Admittedly, the Court held in two judgments delivered in 1992 (Case C-204/90 Bachmann  ECR 1-249 and Case C-300/90 Commission v Belgium  ECR 1-305) that rules liable to restrict both free movement of workers and freedom to provide services could be justified by the need to maintain the integrity of the fiscal regime.
That is not the case here, however.
In those cases there was a direct link between the deductibility of the contributions and the tax on the sums payable by the insurers under death and old-age insurance policies, a link which had to be preserved in order to preserve the integrity of the relevant fiscal regime, whereas there is no direct link whatsoever in this case between the grant of the interest rate subsidy to borrowers on the one hand and its financing by means of the profit tax on financial establishments on the other.

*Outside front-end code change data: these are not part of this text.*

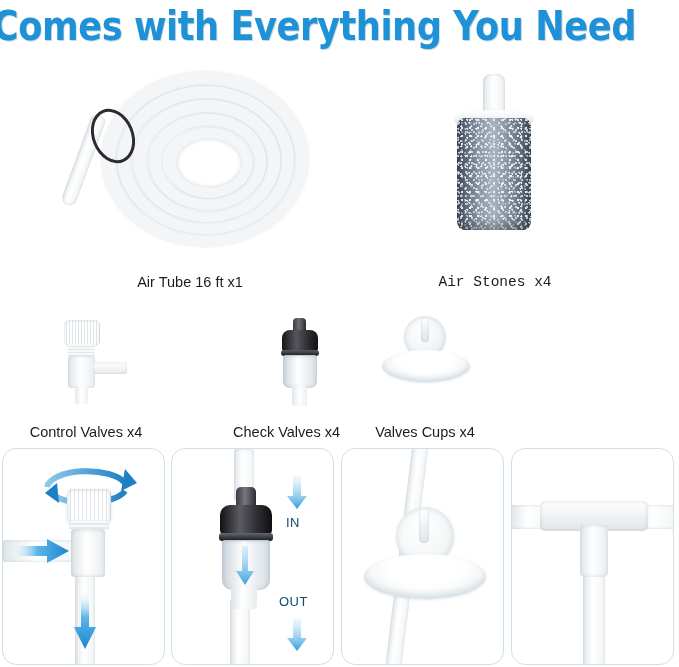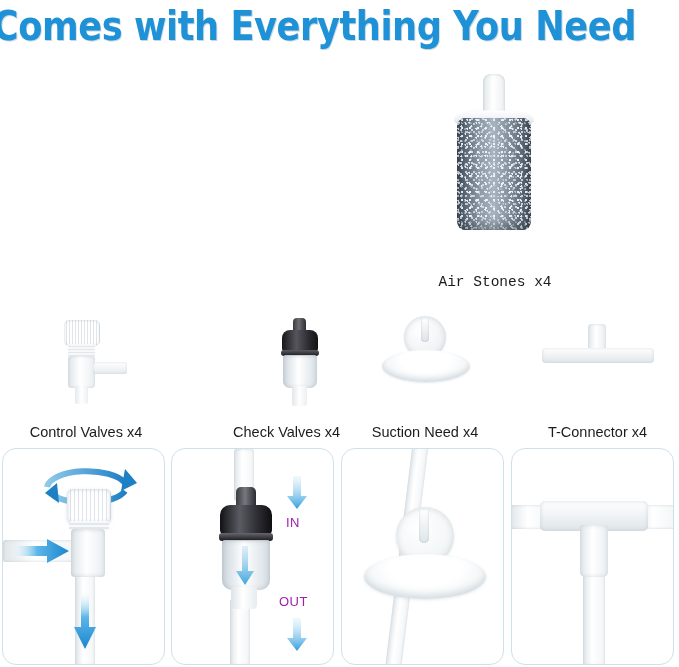"Air Tube 16 ft x1" div.cell { html: none -> <div> <div> <div></div> <div></div> <div></div> <div></div> <div></div> <div></div> <div></div> </div> <div>Air Tube 16 ft x1</div> </div> }
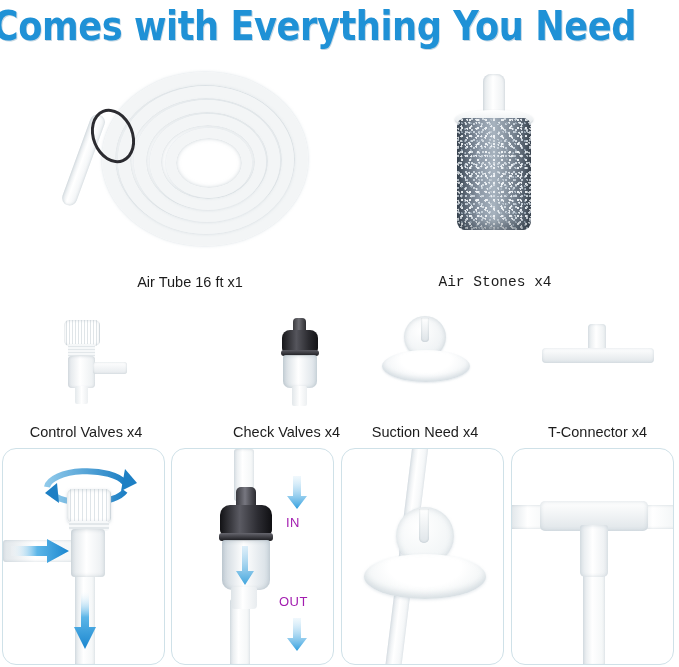"Suction Need x4" div.cell-label { text: Suction Need -> Valves Cups }
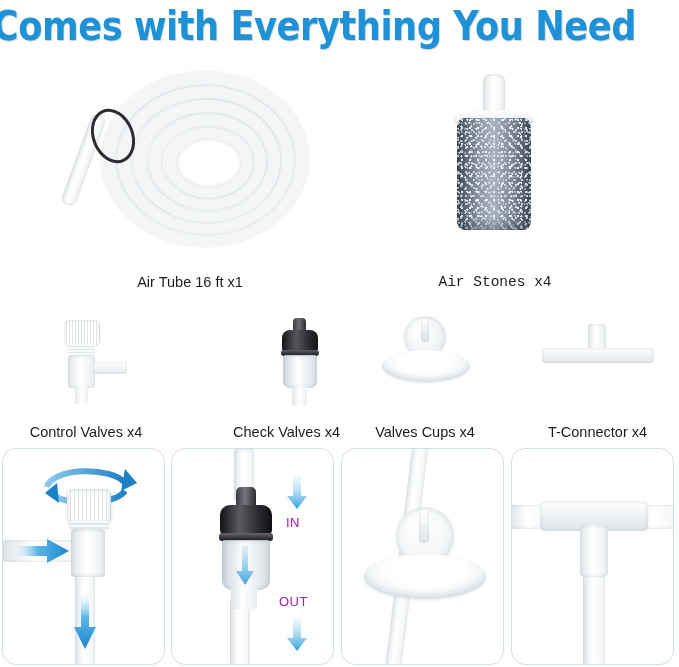"T-Connector x4" div.cell { html: <div> <div> <div></div> <div></div> </div> <div>T-Connector x4</div> </div> -> none }
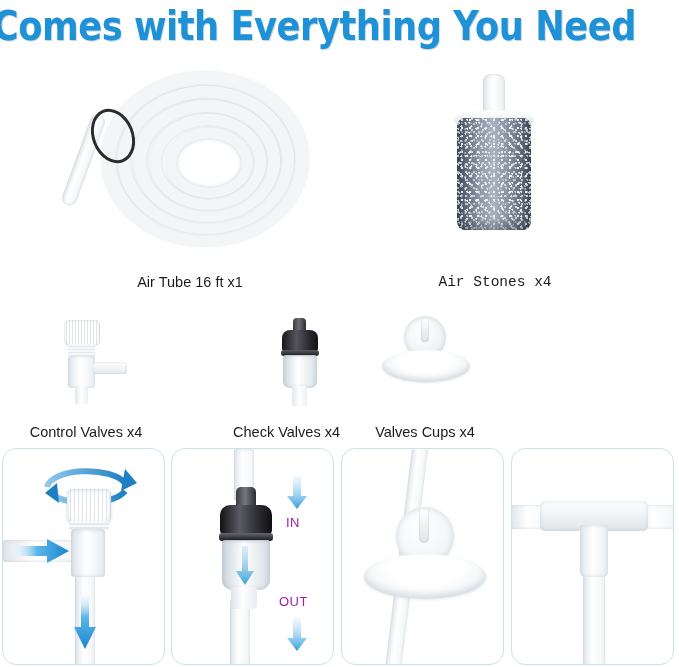"IN" .io-label { color: #a21caf -> #0c4a6e }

The reply to be given to the national court should therefore be that it is not compatible with Articles 59 and 67 of the Treaty for a Member State to make the grant of a housing benefit, in particular an interest rate subsidy, subject to the requirement that the loans intended to finance the construction, acquisition or improvement of the housing which is to benefit from the subsidy have been obtained from a credit institution approved in that Member State, which implies that it must be established there.
Decision on costs
The costs incurred by the Luxembourg and Greek Governments and by the Commission of the European Communities, which have submitted observations to the Court, are not recoverable. Since these proceedings are, for the parties to the main proceedings, a step in the proceedings pending before the national court, the decision on costs is a matter for that court.
On those grounds,
in answer to the question referred to it by the Luxembourg Conseil d' Etat by judgment of 28 December 1993, hereby rules:
It is not compatible with Articles 59 and 67 of the EC Treaty for a Member State to make the grant of a housing benefit, in particular an interest rate subsidy, subject to the requirement that the loans intended to finance the construction, acquisition or improvement of the housing which is to benefit from the subsidy have been obtained from a credit institution approved in that Member State, which implies that it must be established there.